*Data section:*

• • • • • • •

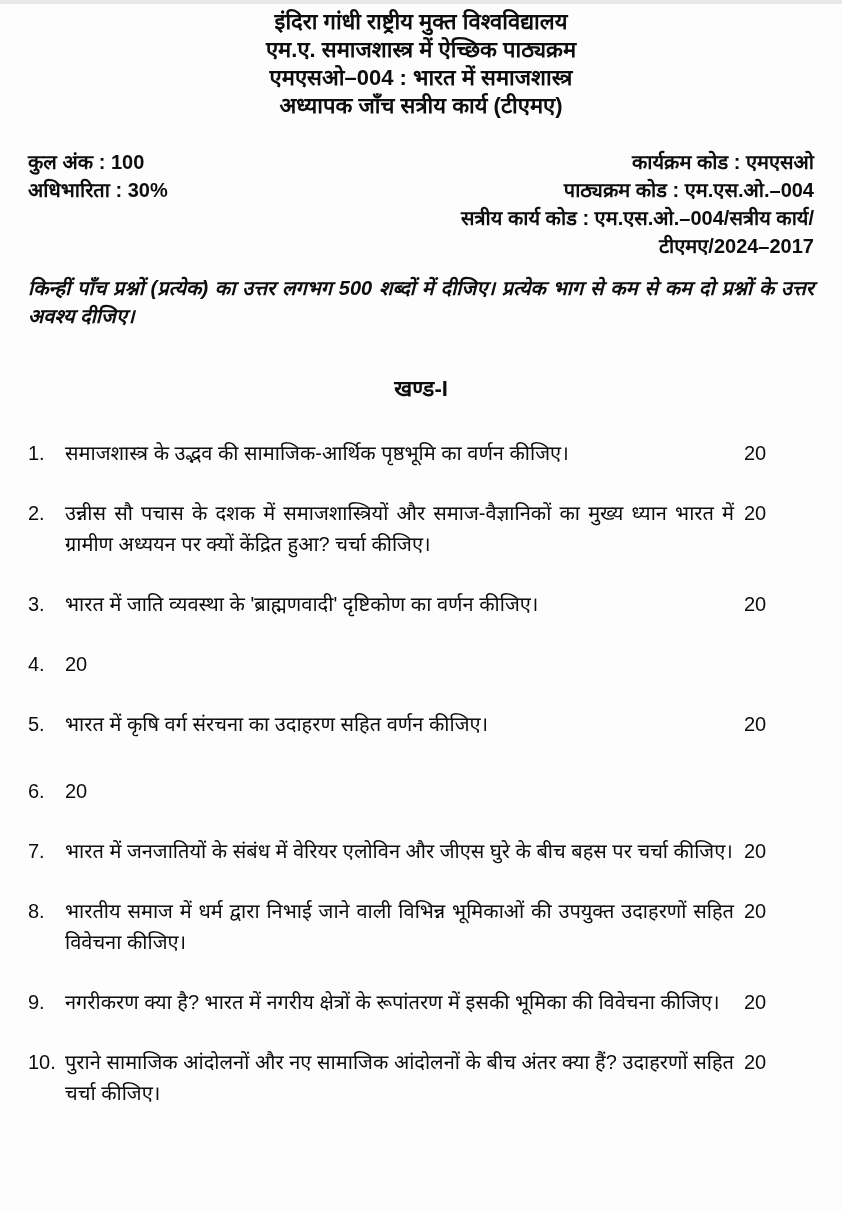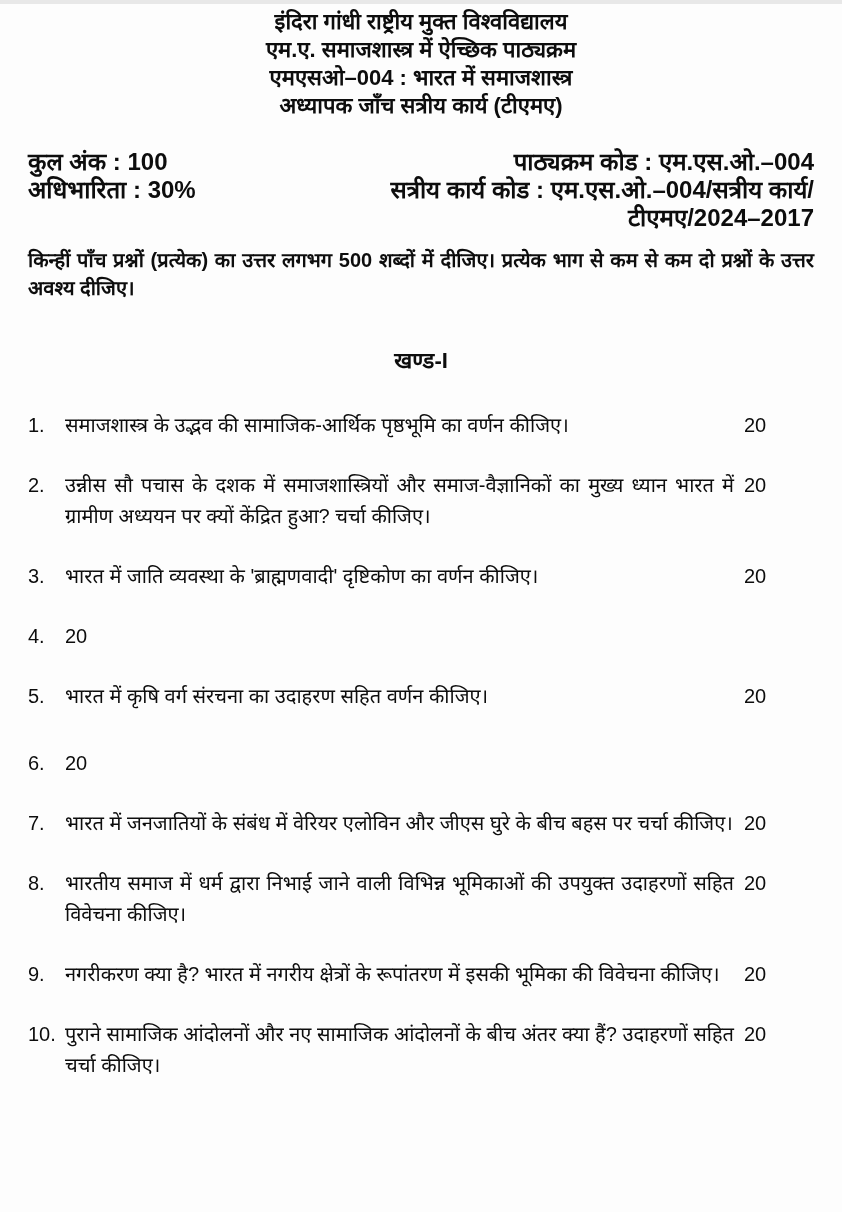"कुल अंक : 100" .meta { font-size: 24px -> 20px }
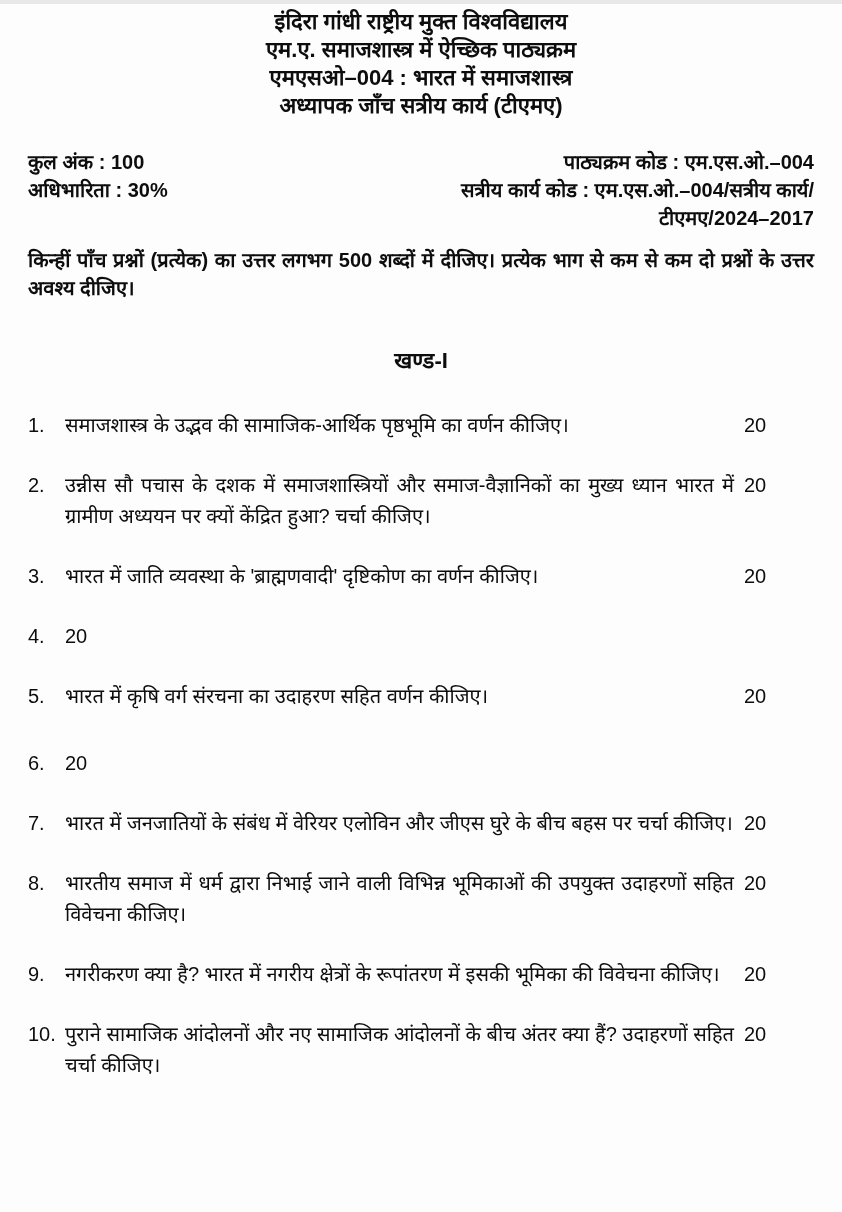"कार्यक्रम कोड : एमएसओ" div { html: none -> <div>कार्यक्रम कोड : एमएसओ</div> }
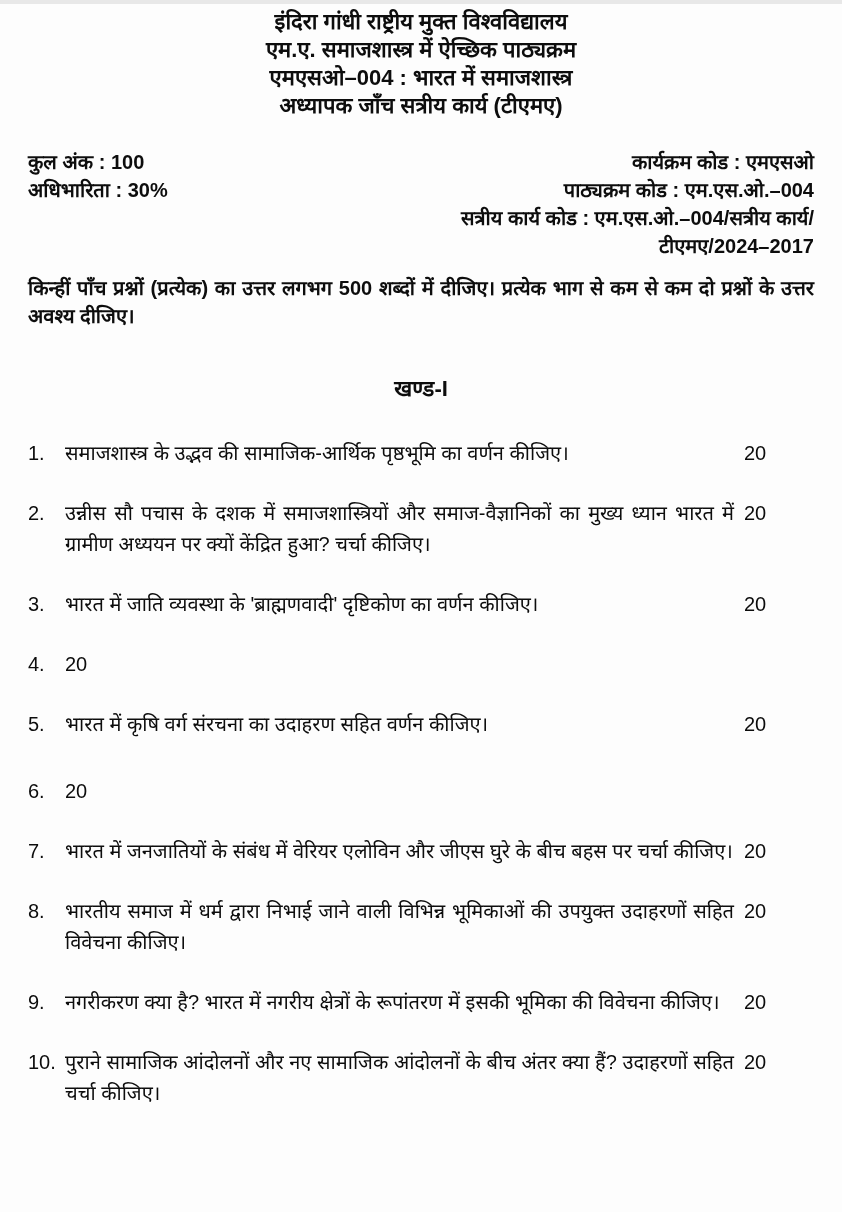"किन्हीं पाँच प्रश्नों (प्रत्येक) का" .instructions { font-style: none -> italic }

• • • • • • •

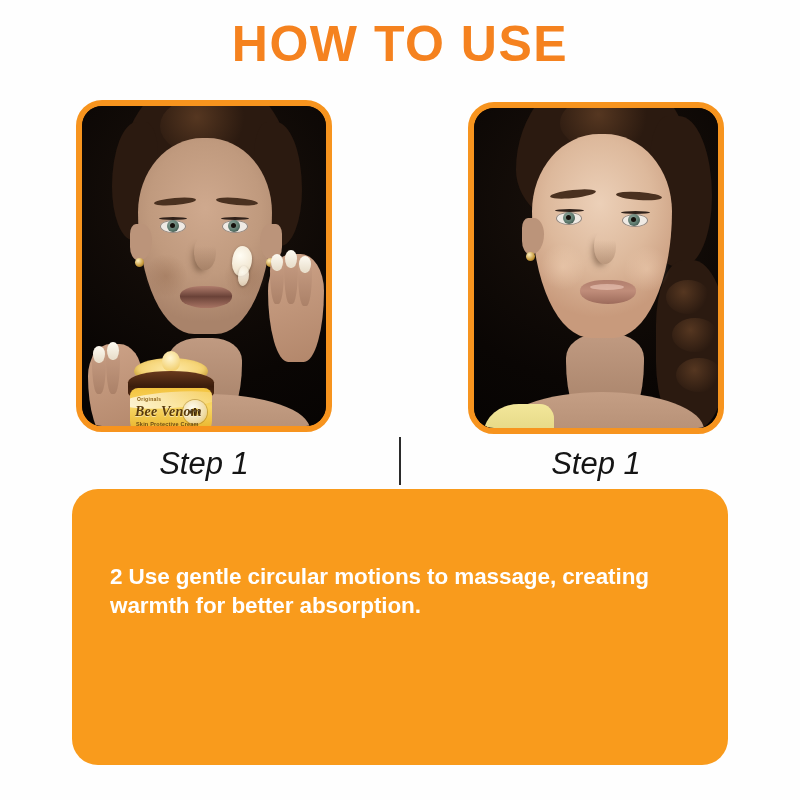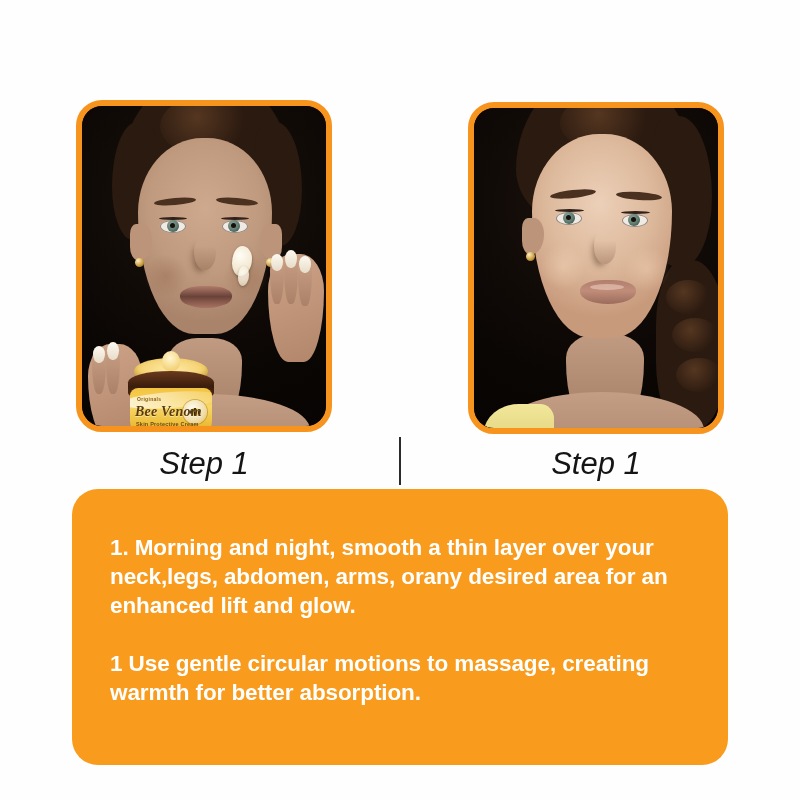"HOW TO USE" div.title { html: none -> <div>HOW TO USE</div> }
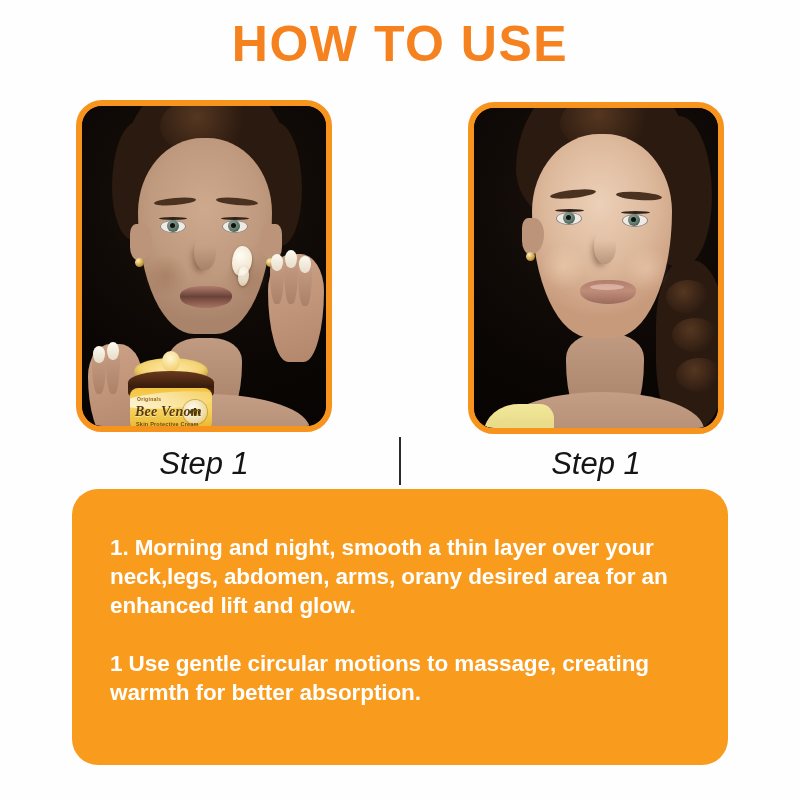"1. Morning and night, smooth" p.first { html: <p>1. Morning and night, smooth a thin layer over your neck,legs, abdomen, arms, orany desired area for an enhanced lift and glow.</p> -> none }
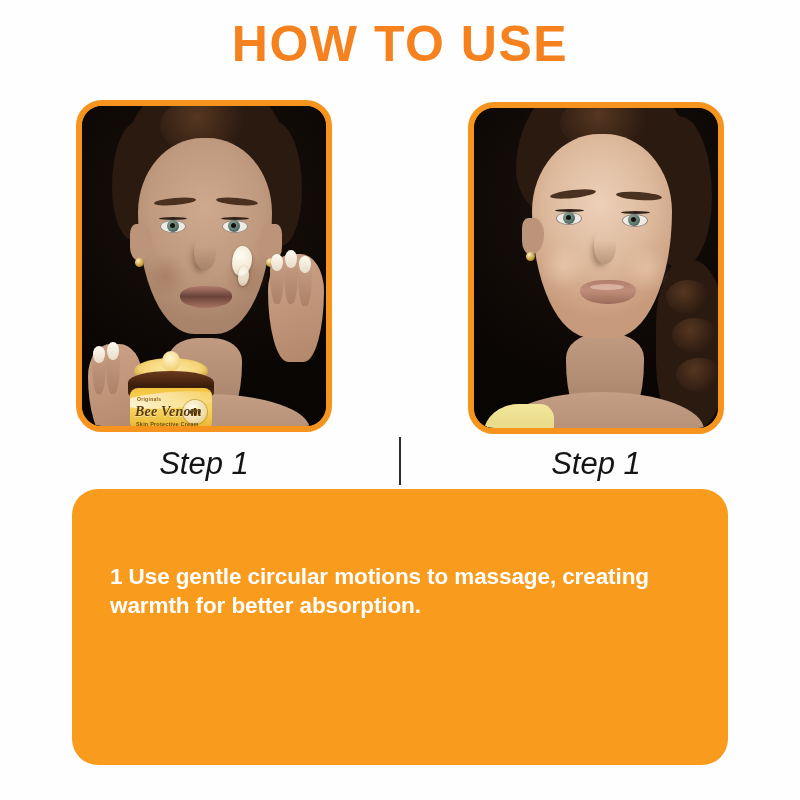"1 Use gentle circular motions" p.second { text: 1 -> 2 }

• • • • • • •

*About this exercise:*
Using the data above, transcribe exactly the lines between those containing "font-size: 24px ->" and "पाँच प्रश्नों (प्रत्येक)", inclusive, and leave every picture behind.

*Exercise result:*
"कुल अंक : 100" .meta { font-size: 24px -> 20px }
"कार्यक्रम कोड : एमएसओ" div { html: none -> <div>कार्यक्रम कोड : एमएसओ</div> }
"किन्हीं पाँच प्रश्नों (प्रत्येक) का" .instructions { font-style: none -> italic }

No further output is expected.